Typing and file-formats¶
Pydra implements strong(-ish) type-checking at workflow construction time so some errors can be caught before workflows are run on potentially expensive computing resources. Input and output fields of tasks can be typed using Python annotations. Unlike how they are typically used, in Pydra these type annotations are not just for documentation and linting purposes, but are used to enforce the types of the inputs and outputs of tasks and workflows at workflow construction and runtime.
Note
With the exception of fields containing file-system paths, which should be typed a FileFormats class, types don't need to be specified if not desired.
File formats¶
The FileFormats package provides a way to specify the format of a file, or set of files, by the extensible collection of file format classes. These classes can be used to specify the format of a file in a task input or output, and can be used to validate the format of a file at runtime.
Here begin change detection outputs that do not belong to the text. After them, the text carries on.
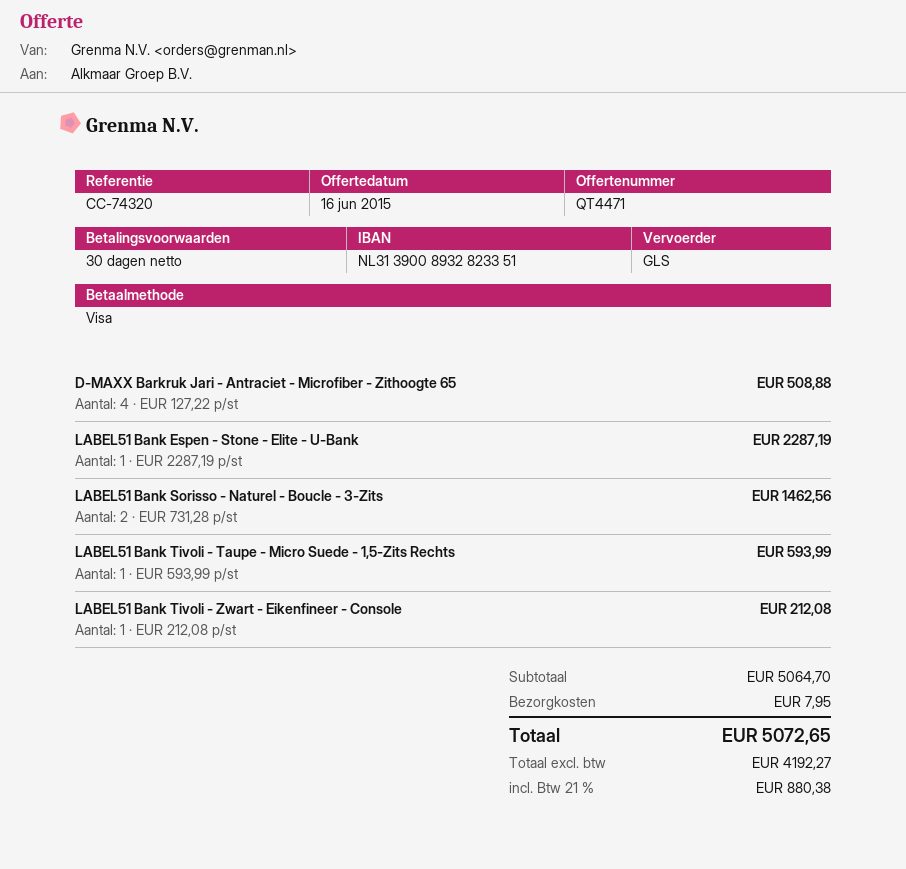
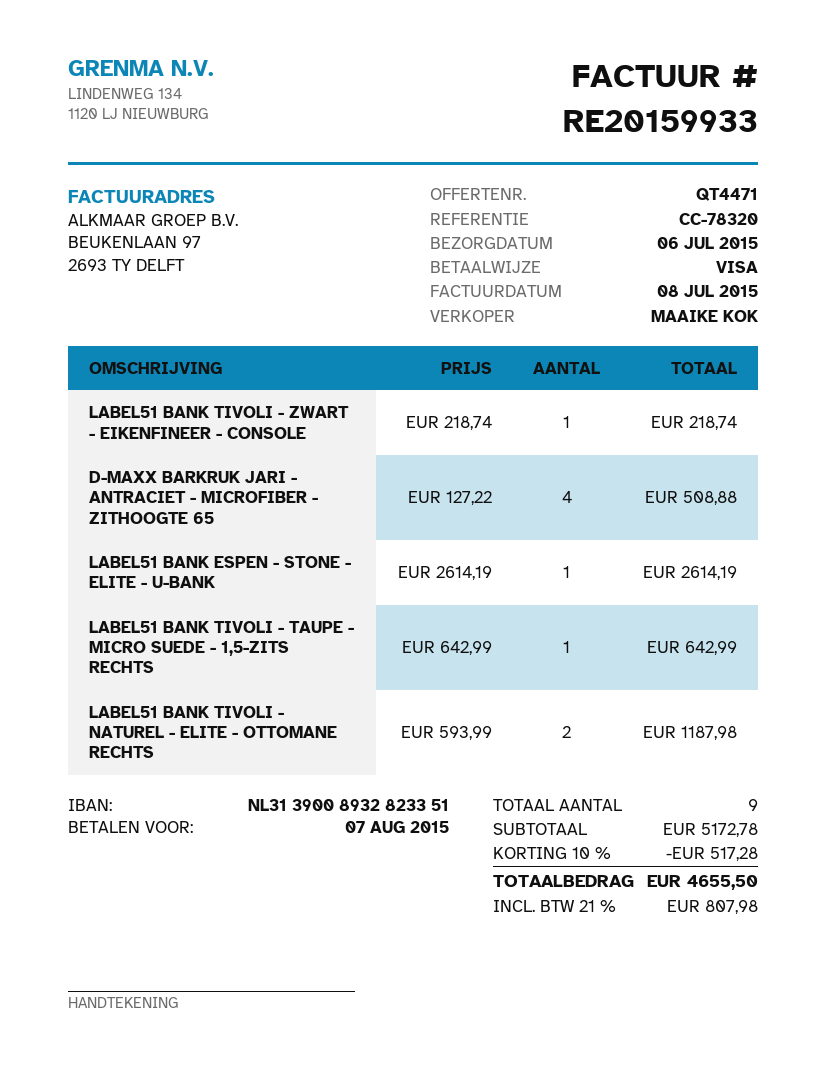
reference: CC-74320 -> CC-78320
LABEL51 Bank Espen - Stone - Elite - U-Bank: 1 x 2287.19 = 2287.19 -> 1 x 2614.19 = 2614.19
LABEL51 Bank Sorisso - Naturel - Boucle - 3-Zits: 2 x 731.28 = 1462.56 -> none
LABEL51 Bank Tivoli - Taupe - Micro Suede - 1,5-Zits Rechts: 1 x 593.99 = 593.99 -> 1 x 642.99 = 642.99
LABEL51 Bank Tivoli - Zwart - Eikenfineer - Console: 1 x 212.08 = 212.08 -> 1 x 218.74 = 218.74
LABEL51 BANK TIVOLI - NATUREL - ELITE - OTTOMANE RECHTS: none -> 2 x 593.99 = 1187.98
subtotal: 5064.70 -> 5172.78
discount: none -> 10% = 517.28
shipping: 7.95 -> none
tax: 21% = 880.38 -> 21% = 807.98
total: 5072.65 -> 4655.50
It is important to use a FileFormats type instead of a str
or pathlib.Path
,
when defining a field that take paths to file-system objects, because otherwise only
the file path, not the file contents, will be used in the hash used to locate the cache
(see Caches and hashes). However, in most cases, it is sufficient to use the
generic fileformats.generic.File
, fileformats.generic.Directory
, or the even
more generic fileformats.generic.FsObject
or fileformats.generic.FileSet
classes.
The only cases where it isn't sufficient to use generic classes, is when there are
implicit header or side cars assumed to be present adjacent to the primary file (e.g.
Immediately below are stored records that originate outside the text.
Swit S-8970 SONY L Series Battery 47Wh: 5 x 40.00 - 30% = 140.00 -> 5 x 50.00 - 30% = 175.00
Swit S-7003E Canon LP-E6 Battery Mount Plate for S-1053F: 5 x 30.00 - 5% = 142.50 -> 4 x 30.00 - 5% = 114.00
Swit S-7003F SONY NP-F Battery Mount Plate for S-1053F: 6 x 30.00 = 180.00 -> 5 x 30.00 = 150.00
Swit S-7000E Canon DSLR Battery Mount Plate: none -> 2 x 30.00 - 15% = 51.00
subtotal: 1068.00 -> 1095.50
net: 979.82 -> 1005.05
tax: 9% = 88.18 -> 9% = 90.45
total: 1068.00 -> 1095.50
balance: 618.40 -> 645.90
a NIfTI file my_nifti.nii with an associated JSON sidecar file my_nifti.json).
Because the header/sidecar file(s) will not be included in the hash calculation
by default and may be omitted if the "file set" is copied into a different work
directories. In such cases, a specific file format class, such as
fileformats.nifti.NiftiGzX
, should be used instead.
Coercion¶
Pydra will attempt to coerce the input to the correct type if it is not already, for example if a tuple is provided to a field that is typed as a list, Pydra will convert the tuple to a list before the task is run. By default the following coercions will be automatically applied between the following types:
ty.Sequence → ty.Sequence
ty.Mapping → ty.Mapping
Path → os.PathLike
str → os.PathLike
os.PathLike → Path
os.PathLike → str
ty.Any → MultiInputObj
int → float
field.Integer → float
int → field.Decimal
In addition to this, fileformats.fields.Singular
(see FileFormats)
can be coerced to and from their primitive types and Numpy ndarrays and primitive types
can be coerced to and from Python sequences and built-in types, respectively.
Superclass auto-casting¶
Pydra is designed so that strict and specific typing can be used, but is not
unnecessarily strict, if it proves too burdensome. Therefore, upstream fields that are
typed as super classes (or as typing.Any
by default) of the task input they are
connected to will be automatically cast to the subclass when the task is run.
This allows workflows and tasks to be easily connected together
regardless of how specific typing is defined in the task definition. This includes
file format types, so a task that expects a fileformats.medimage.NiftiGz
file can
be connected to a task that outputs a fileformats.generic.File
file.
Therefore, the only cases where a typing error will be raised are when the upstream
field can't be cast or coerced to the downstream field, e.g. a fileformats.medimage.DicomSeries
cannot be cast to a fileformats.medimage.Nifti
file.